Provided material -
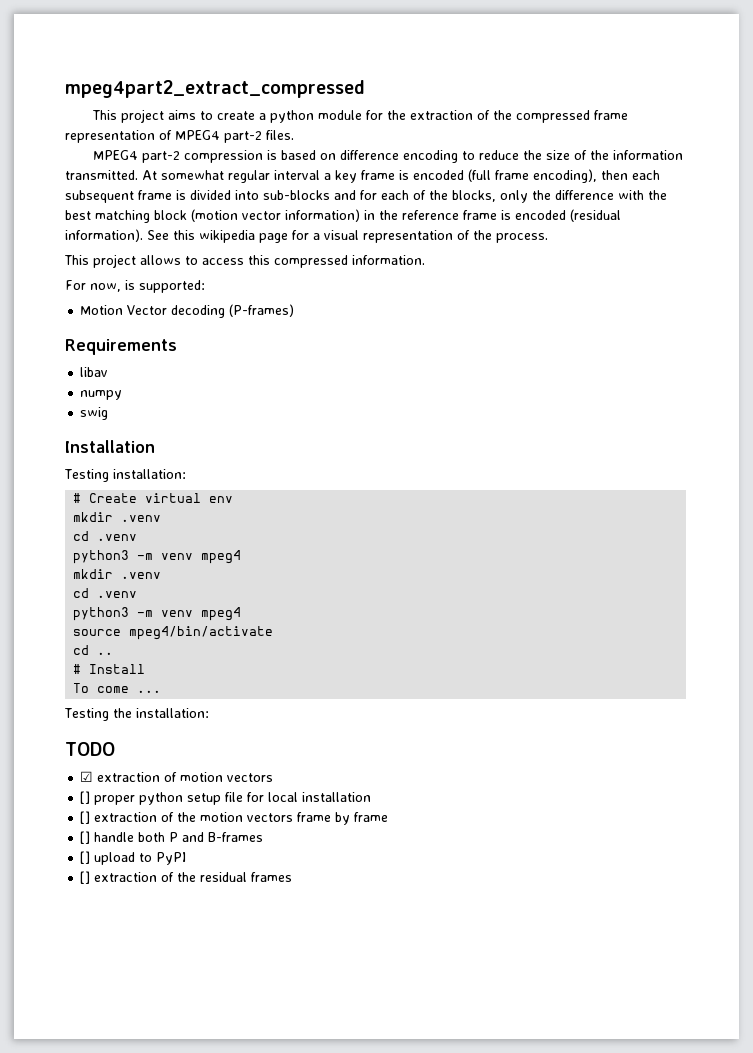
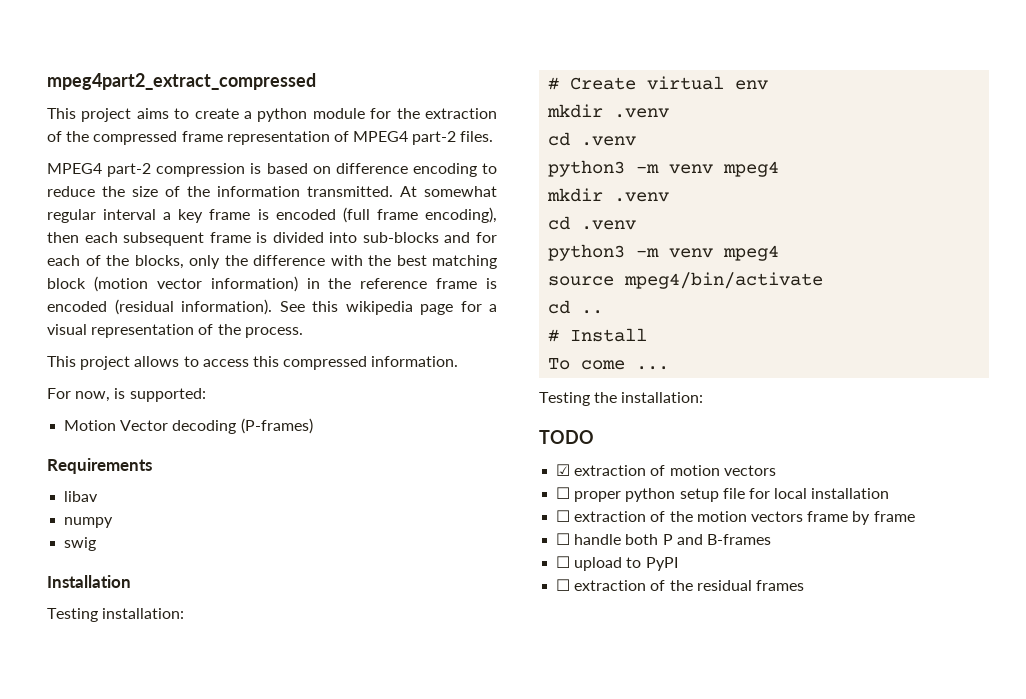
[80,791,91,804] [] -> [556,487,571,499] ☐
[80,811,91,824] [] -> [556,510,571,522] ☐
[80,831,91,844] [] -> [556,533,571,545] ☐
[80,851,91,864] [] -> [556,556,571,568] ☐
[80,871,91,884] [] -> [556,579,571,591] ☐

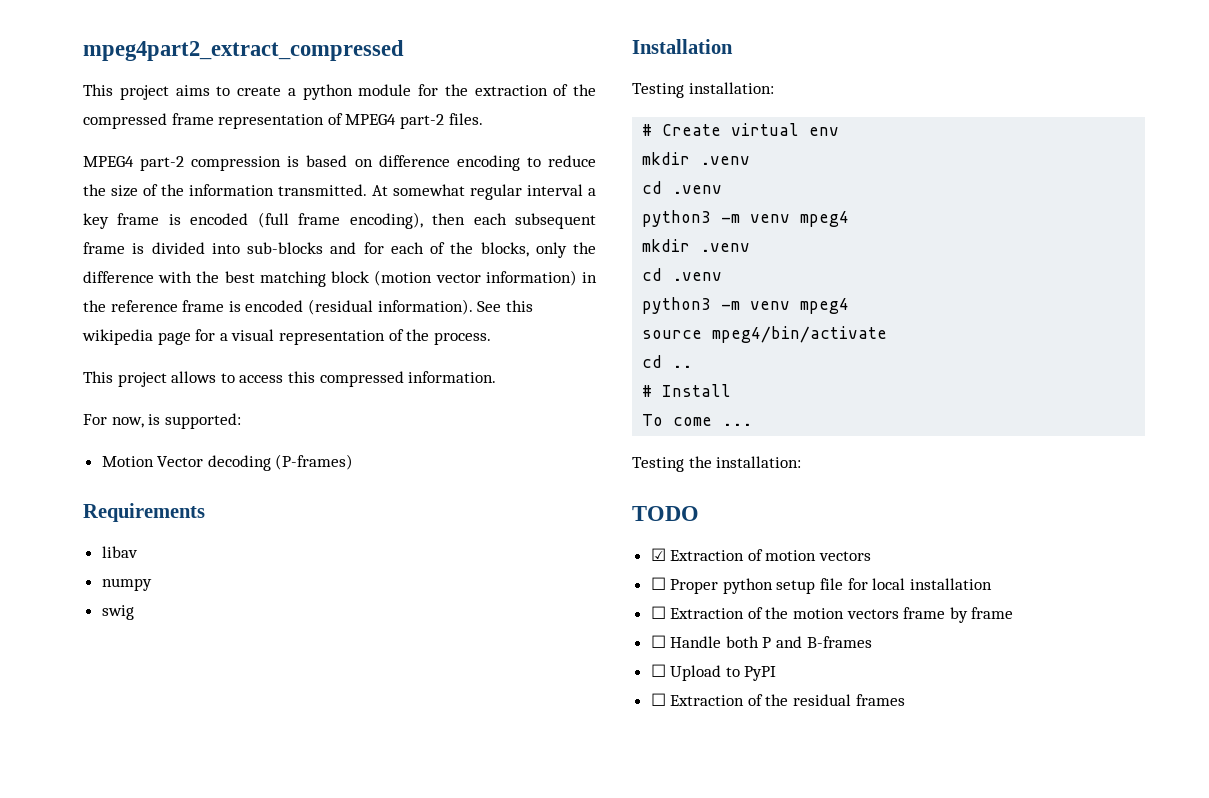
[574,465,647,476] extraction -> [670,550,745,561] Extraction
[574,491,622,502] proper -> [670,579,719,594] Proper
[574,511,647,522] extraction -> [670,608,745,619] Extraction
[574,534,622,545] handle -> [670,636,722,648] Handle
[574,557,623,571] upload -> [670,665,722,681] Upload
[574,580,647,591] extraction -> [670,695,745,706] Extraction

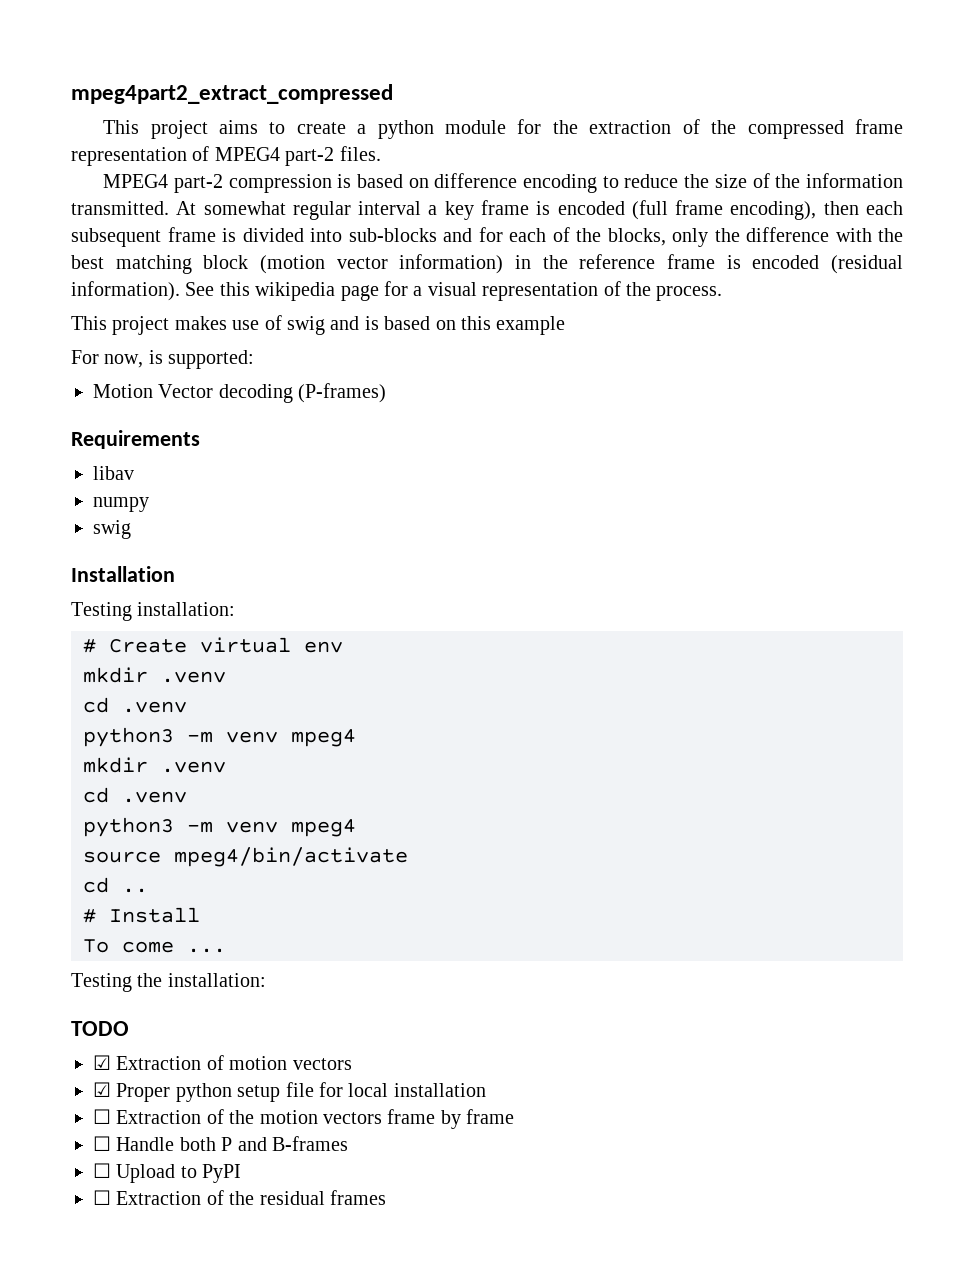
[171,371,497,387] allows to access this compressed information. -> [174,315,566,335] makes use of swig and is based on this example
[650,577,666,590] ☐ -> [93,1082,111,1097] ☑

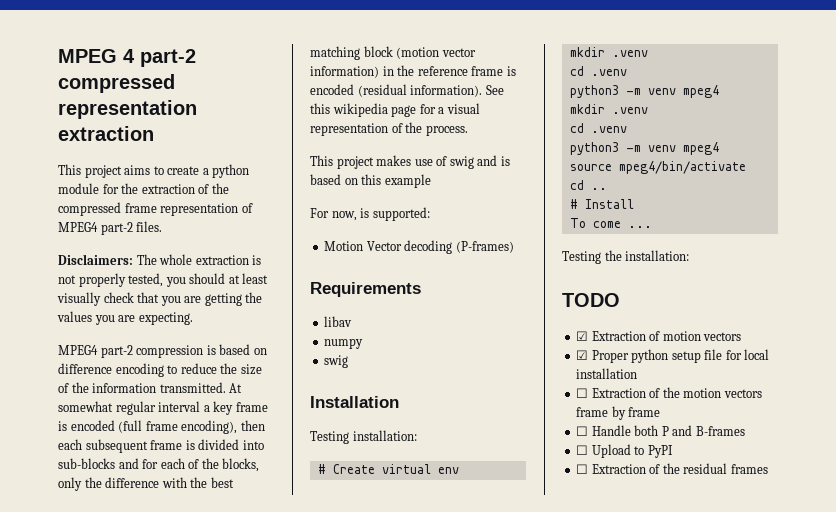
[71,84,393,104] mpeg4part2_extract_compressed -> [58,49,196,67] [58,74,175,93] [58,100,197,119] [58,126,154,141] MPEG 4 part-2 compressed representation extraction
(381, 153) none -> [58,254,262,265] [58,273,269,287] [57,292,263,306] [57,311,193,325] // Disclaimers: The whole extraction is not properly tested, you should at least visually check that you are getting the values you are expecting.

To do -
A line qualifies when it holds the word "compressed"; report all qualifying lines from the records above.

Answer for the task -
[171,371,497,387] allows to access this compressed information. -> [174,315,566,335] makes use of swig and is based on this example
[71,84,393,104] mpeg4part2_extract_compressed -> [58,49,196,67] [58,74,175,93] [58,100,197,119] [58,126,154,141] MPEG 4 part-2 compressed representation extraction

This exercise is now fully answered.